About this task: Take each line from the entries that holds "Google" and copy it out.

Given entries:
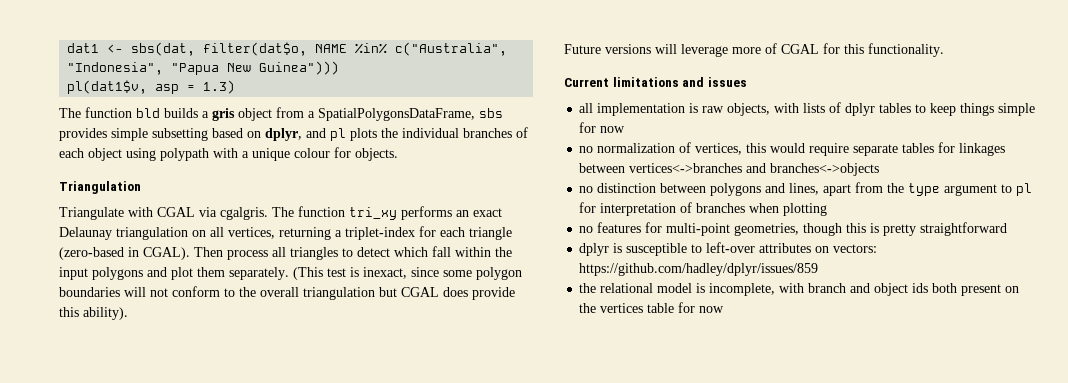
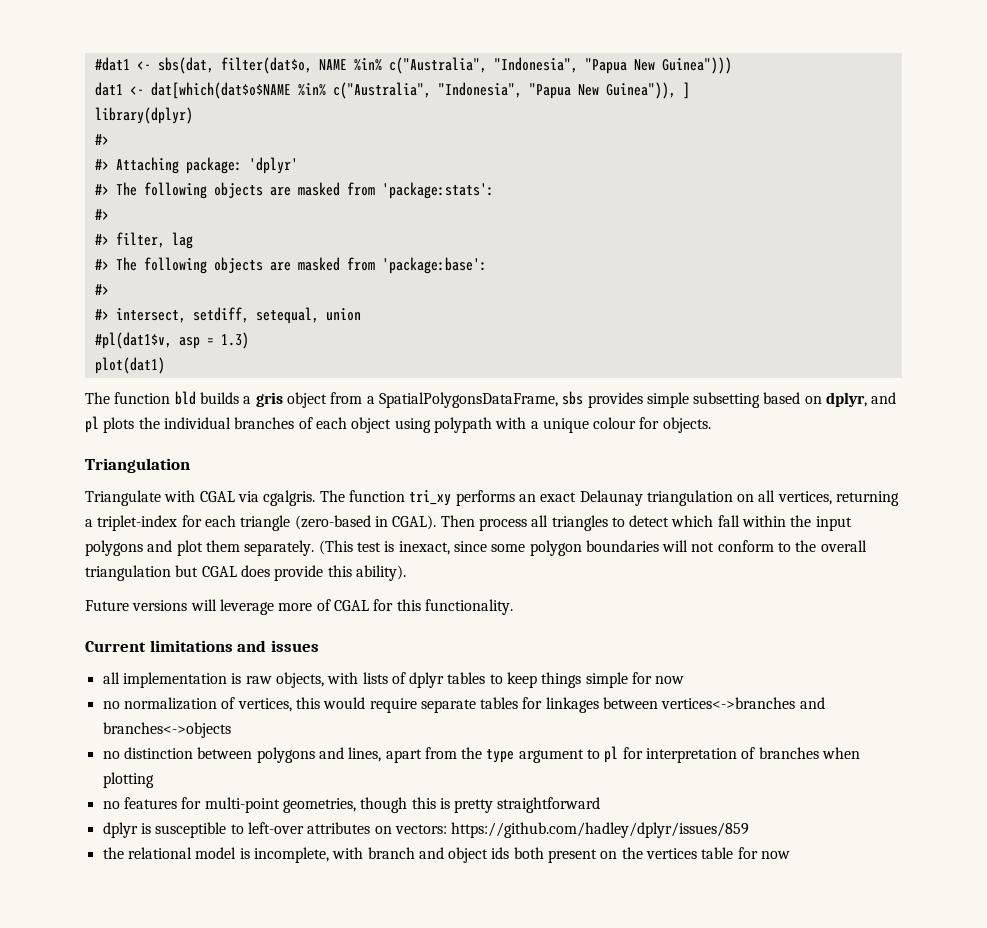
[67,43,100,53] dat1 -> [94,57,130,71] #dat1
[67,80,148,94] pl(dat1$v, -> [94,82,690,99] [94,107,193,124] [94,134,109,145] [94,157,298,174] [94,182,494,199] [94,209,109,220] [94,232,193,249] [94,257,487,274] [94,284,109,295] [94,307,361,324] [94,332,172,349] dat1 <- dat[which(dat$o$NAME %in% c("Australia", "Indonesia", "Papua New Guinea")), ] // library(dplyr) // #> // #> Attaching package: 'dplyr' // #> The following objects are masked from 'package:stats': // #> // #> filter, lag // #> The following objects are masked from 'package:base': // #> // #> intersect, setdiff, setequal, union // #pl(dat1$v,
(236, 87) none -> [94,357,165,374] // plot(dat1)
* * *
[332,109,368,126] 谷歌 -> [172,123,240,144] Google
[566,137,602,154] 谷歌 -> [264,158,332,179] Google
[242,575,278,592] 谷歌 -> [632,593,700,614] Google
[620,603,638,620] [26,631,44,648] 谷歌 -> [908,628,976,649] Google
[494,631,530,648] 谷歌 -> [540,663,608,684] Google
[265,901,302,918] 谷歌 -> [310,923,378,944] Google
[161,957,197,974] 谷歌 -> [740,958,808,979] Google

Solution:
[332,109,368,126] 谷歌 -> [172,123,240,144] Google
[566,137,602,154] 谷歌 -> [264,158,332,179] Google
[242,575,278,592] 谷歌 -> [632,593,700,614] Google
[620,603,638,620] [26,631,44,648] 谷歌 -> [908,628,976,649] Google
[494,631,530,648] 谷歌 -> [540,663,608,684] Google
[265,901,302,918] 谷歌 -> [310,923,378,944] Google
[161,957,197,974] 谷歌 -> [740,958,808,979] Google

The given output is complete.